The US Department of Justice said that it will appeal the judge’s ruling.
“Today’s ruling is incorrect, fails to properly respect the separation of powers, and has the potential to cause serious negative consequences for our national security,” the DOJ said in a statement.
However, Hawaii Attorney General Doug Chin called the judge’s ruling “another victory for the rule of law” and said that he stands “ready to defend it.”
The White House statement added that the ruling hindered President Trump's ability to “enforce minimum security standards for entry into the United States.”
“The entry restrictions in the proclamation apply to countries based on their inability or unwillingness to share critical information necessary to safely vet applications,” the statement continued, adding, “as well as a threat assessment related to terrorism, instability, and other grave national security concerns.”
The White House said it was “confident” that the courts would uphold Trump’s executive order.
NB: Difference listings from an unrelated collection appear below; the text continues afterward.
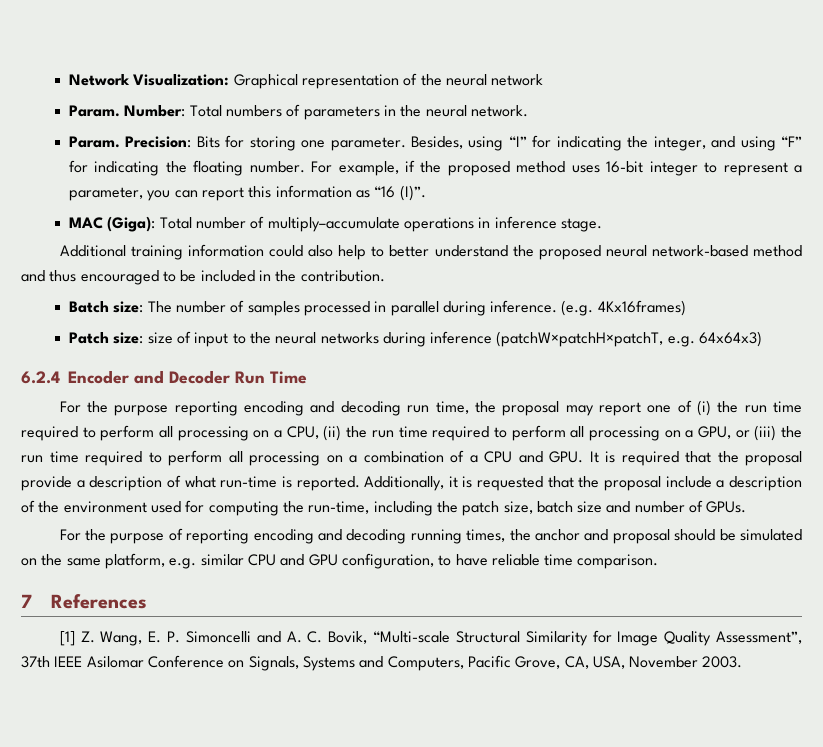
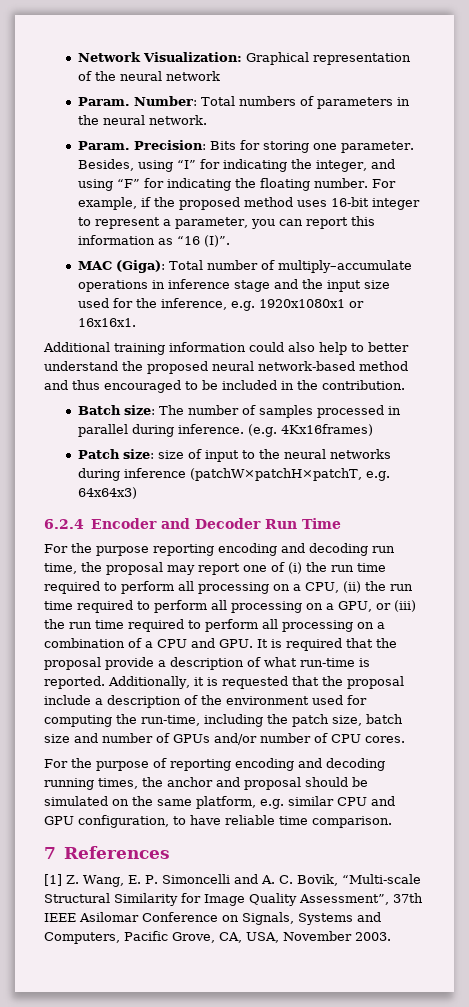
- MAC (Giga): Total number of multiply–accumulate operations in inference stage.
+ MAC (Giga): Total number of multiply–accumulate operations in inference stage and the input size used for the inference, e.g. 1920x1080x1 or 16x16x1.
- Additionally, it is requested that the proposal include a description of the environment used for computing the run-time, including the patch size, batch size and number of GPUs.
+ Additionally, it is requested that the proposal include a description of the environment used for computing the run-time, including the patch size, batch size and number of GPUs and/or number of CPU cores.

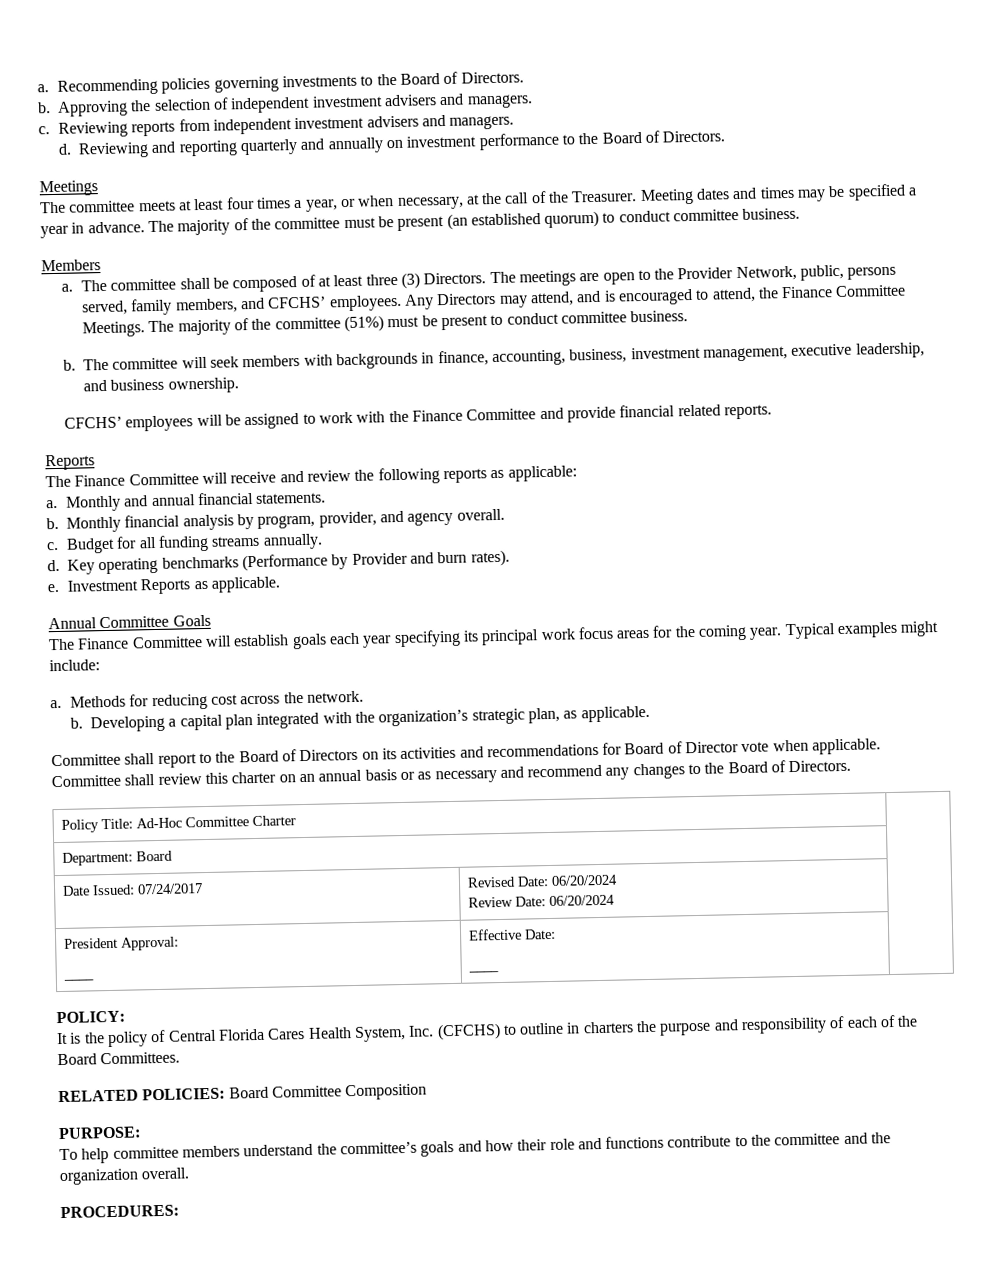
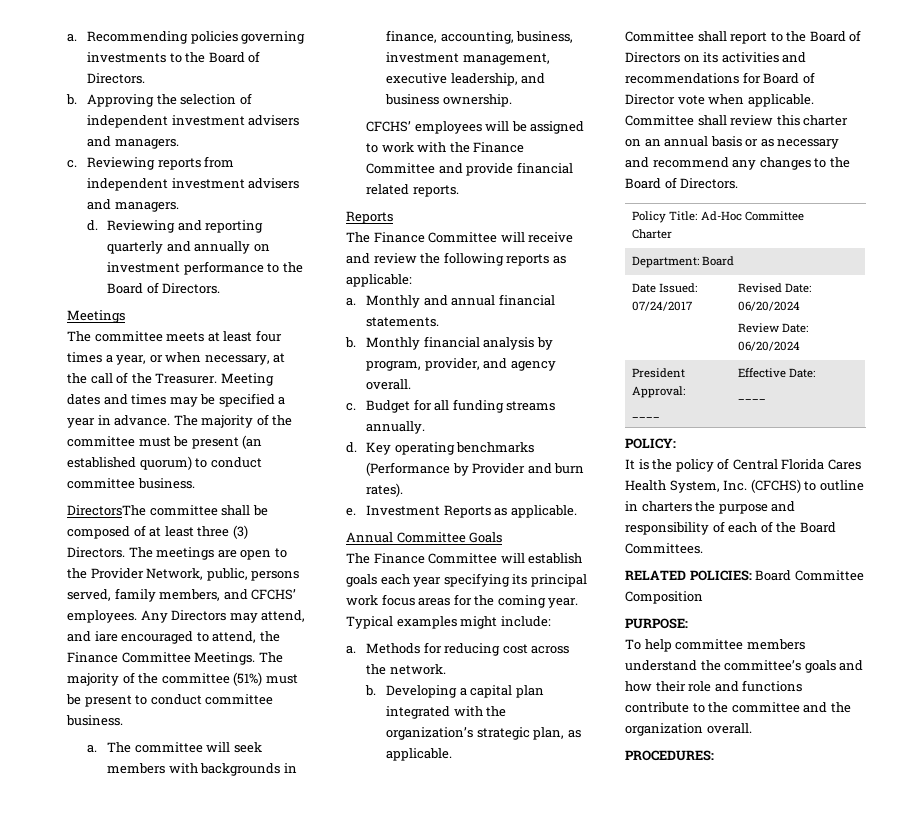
- Members
- a. The committee shall be composed of at least three (3) Directors.
+ DirectorsThe committee shall be composed of at least three (3) Directors.
- Any Directors may attend, and is encouraged to attend, the Finance Committee Meetings.
+ Any Directors may attend, and iare encouraged to attend, the Finance Committee Meetings.
  The majority of the committee (51%) must be present to conduct committee business.
- b.
+ a.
In his ruling, Judge Watson said that the third version of the ban “lacks sufficient findings that the entry of more than 150 million nationals from six specified countries would be ‘detrimental to the interests of the United States.’”
Judge Watson previously blocked Trump’s second version of the travel ban, which prohibited citizens from six Muslim-majority countries from entering the United states, ruling that it was unconstitutional because it discriminated against people based on their religion.
In September, Trump signed an executive order that expanded the travel ban to include North Korea and Venezuela, which are not Muslim-majority countries. One effect of these two countries being added could be to weaken the plaintiff's argument that the ban is based on religious discrimination.
However, arguments have been shifting to concerns of discrimination over nationality.
In his Tuesday ruling, Watson said that the plaintiffs are “likely to prevail” on their claim that the third executive order violates the Immigration and Nationality Act (INA) prohibition on nationality-based discrimination, which states: “No person shall receive any preference or priority or be discriminated against in the issuance of an immigrant visa because of his race, sex, nationality, place of birth, or place of residence.”